Items from a data source
- Opening Delimiter -
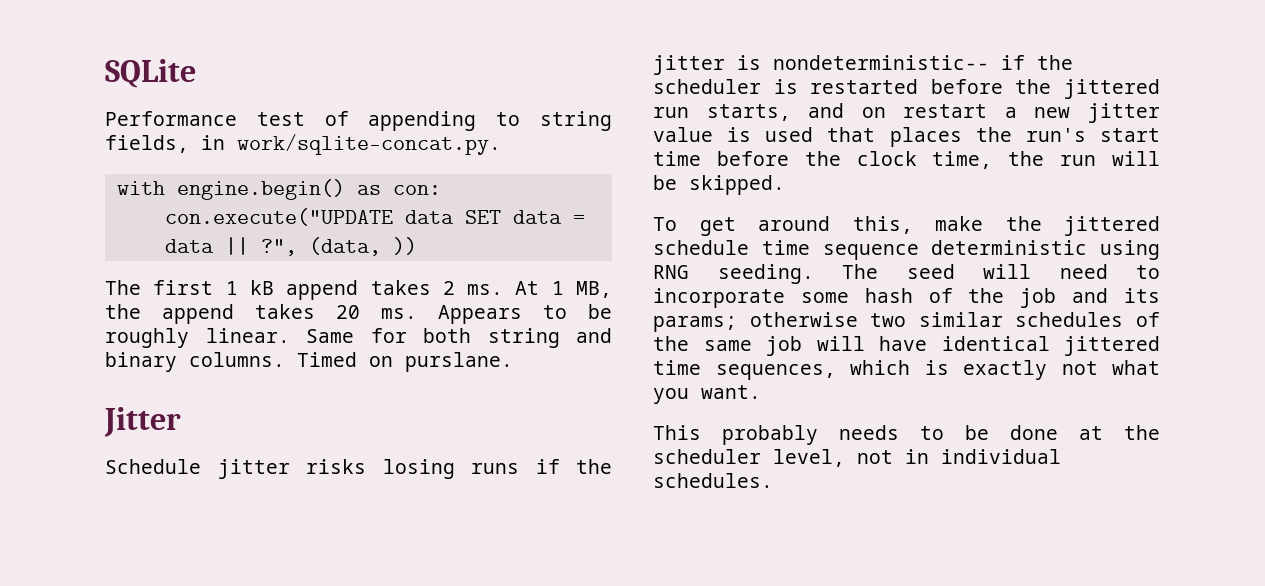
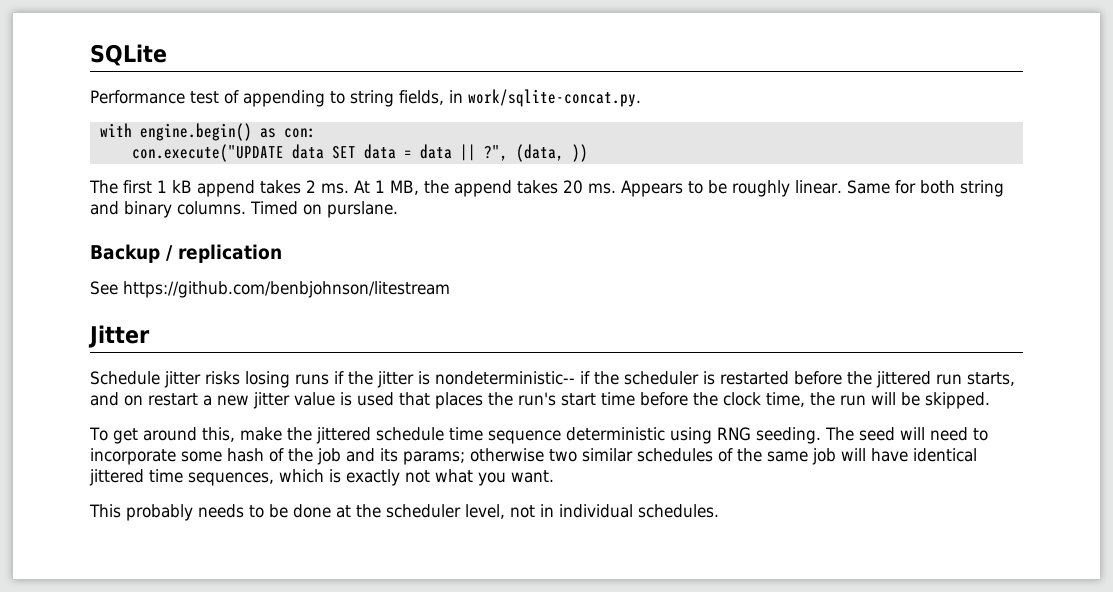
+ Backup / replication
+ See https://github.com/benbjohnson/litestream

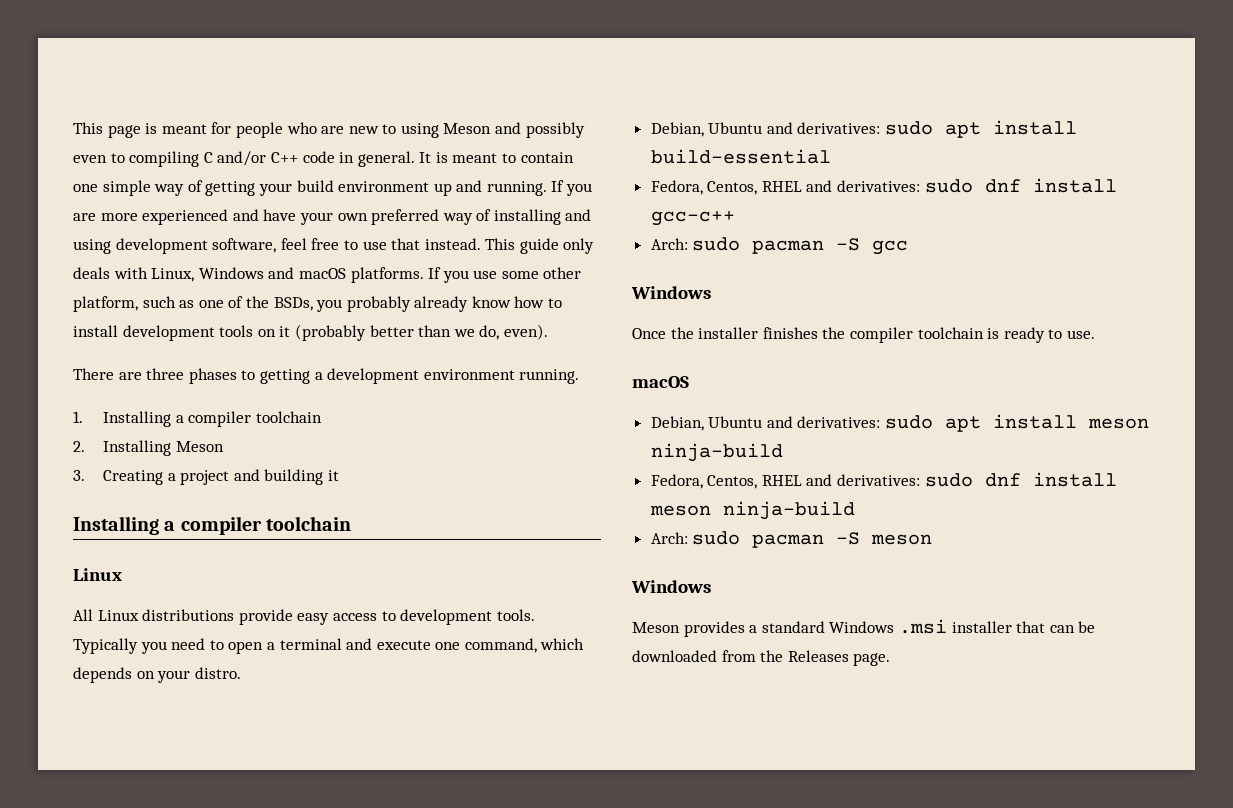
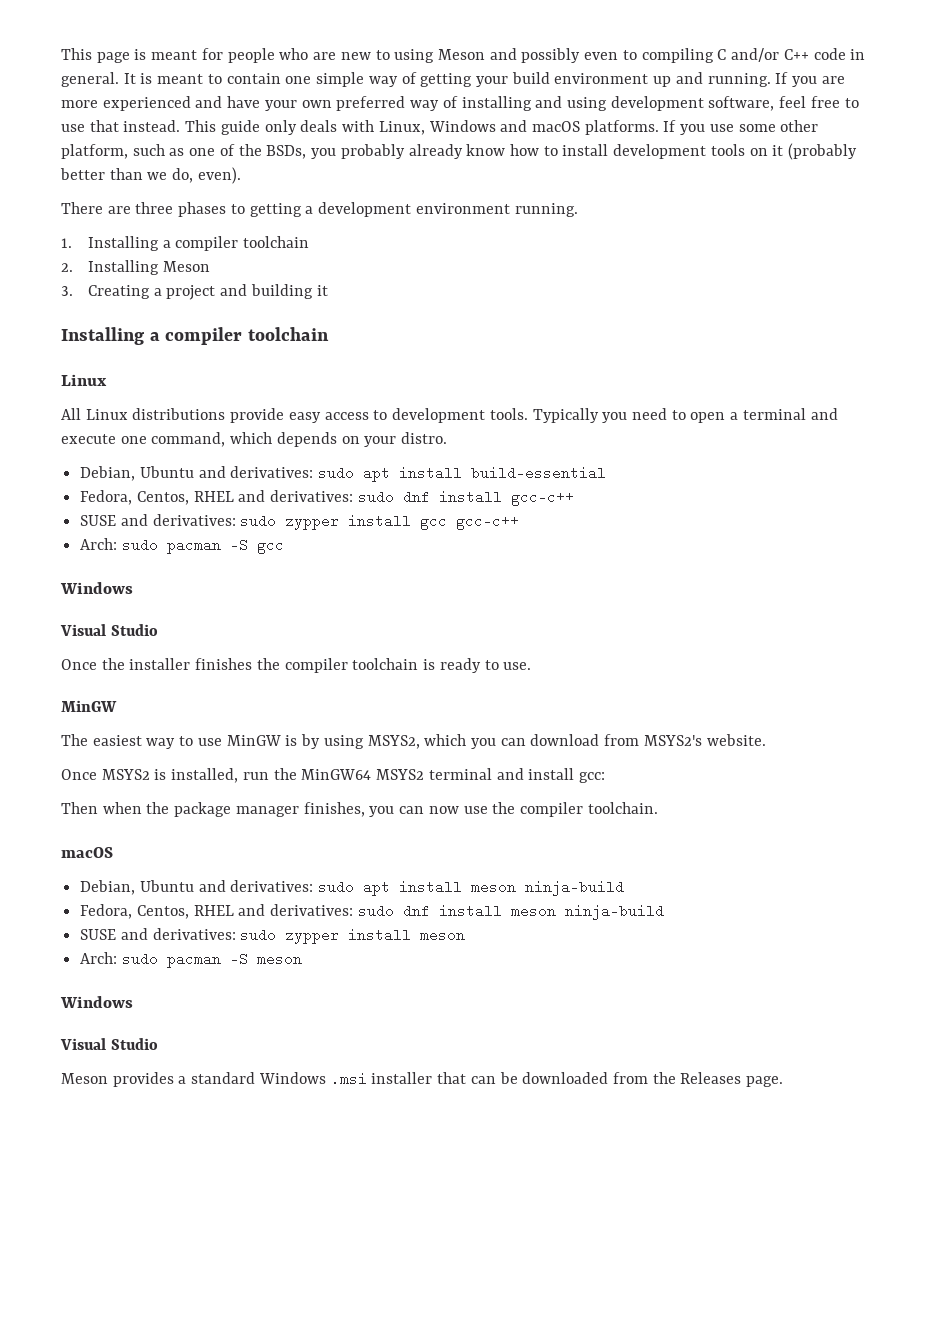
+ SUSE and derivatives: sudo zypper install gcc gcc-c++
  Arch: sudo pacman -S gcc
  Windows
+ Visual Studio
  Once the installer finishes the compiler toolchain is ready to use.
+ MinGW
+ The easiest way to use MinGW is by using MSYS2, which you can download from MSYS2's website.
+ Once MSYS2 is installed, run the MinGW64 MSYS2 terminal and install gcc:
+ Then when the package manager finishes, you can now use the compiler toolchain.
+ SUSE and derivatives: sudo zypper install meson
  Arch: sudo pacman -S meson
  Windows
+ Visual Studio

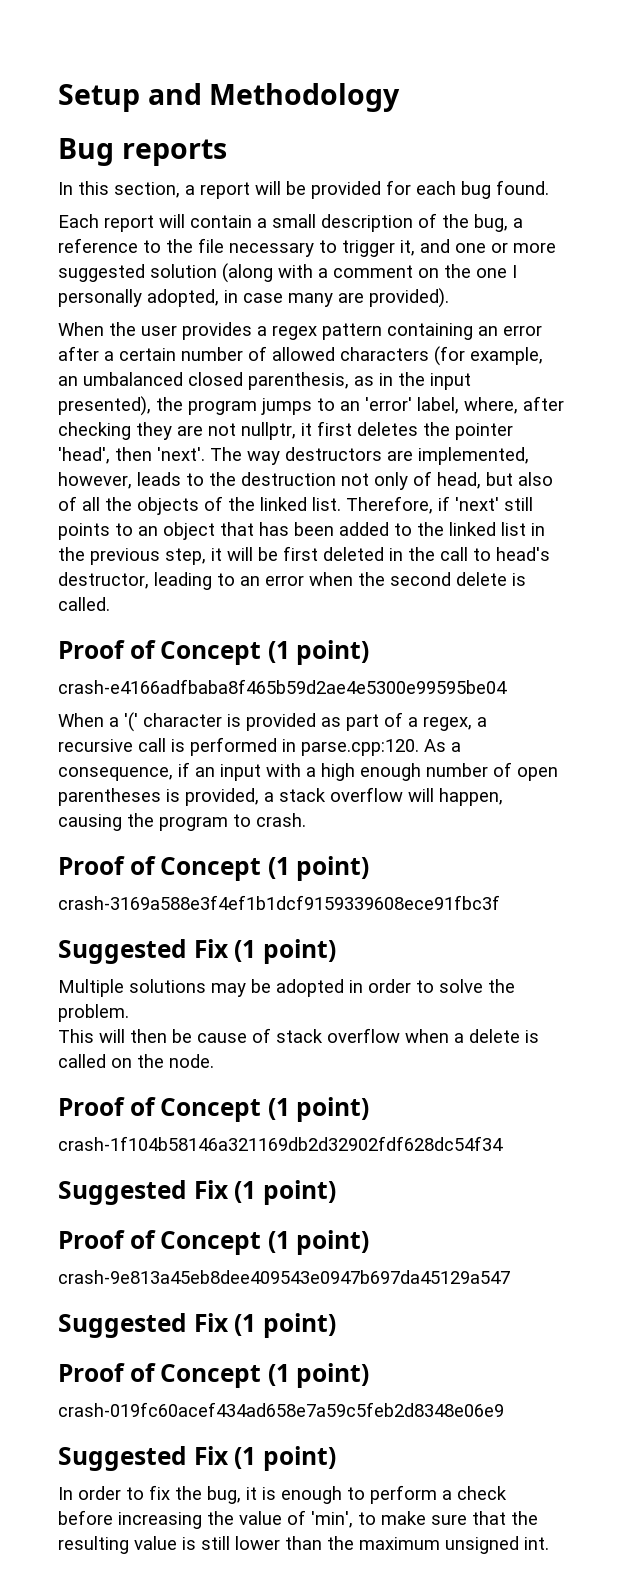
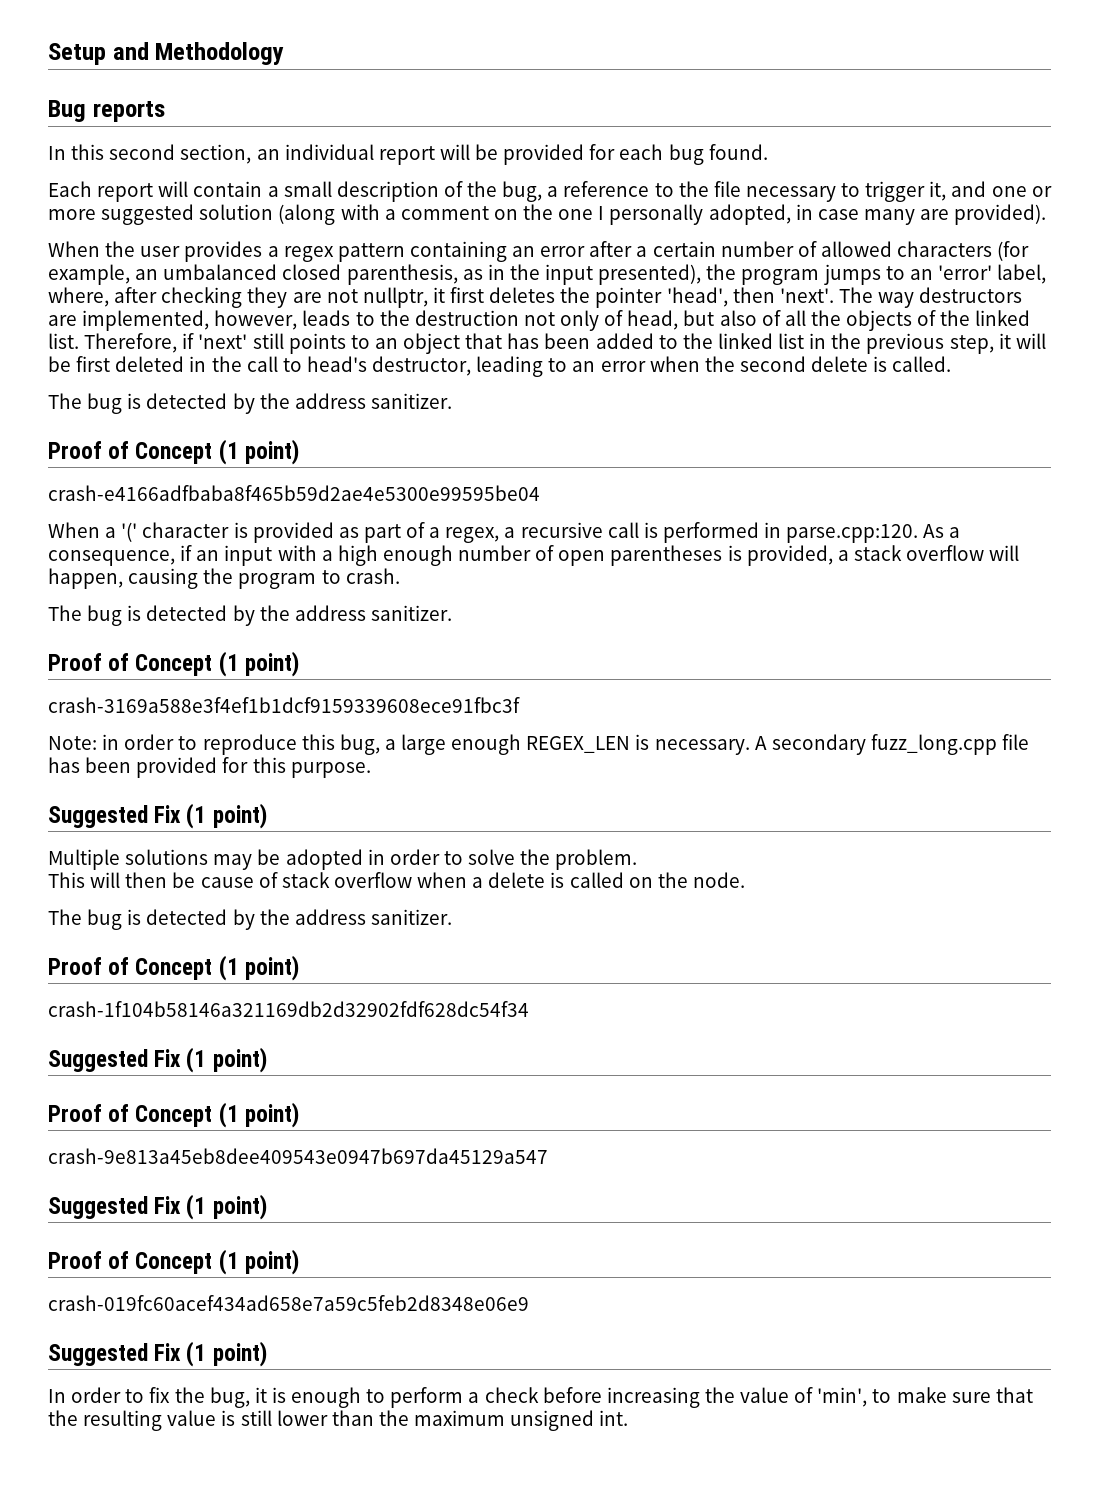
- In this section, a report will be provided for each bug found.
+ In this second section, an individual report will be provided for each bug found.
  Therefore, if 'next' still points to an object that has been added to the linked list in the previous step, it will be first deleted in the call to head's destructor, leading to an error when the second delete is called.
+ The bug is detected by the address sanitizer.
  When a '(' character is provided as part of a regex, a recursive call is performed in parse.cpp:120. As a consequence, if an input with a high enough number of open parentheses is provided, a stack overflow will happen, causing the program to crash.
+ The bug is detected by the address sanitizer.
+ Note: in order to reproduce this bug, a large enough REGEX_LEN is necessary. A secondary fuzz_long.cpp file has been provided for this purpose.
  This will then be cause of stack overflow when a delete is called on the node.
+ The bug is detected by the address sanitizer.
- Closing Delimiter -
▸ Problem description: Please list every line of the records that contains "finishes".

▸ Written response:
  Once the installer finishes the compiler toolchain is ready to use.
+ Then when the package manager finishes, you can now use the compiler toolchain.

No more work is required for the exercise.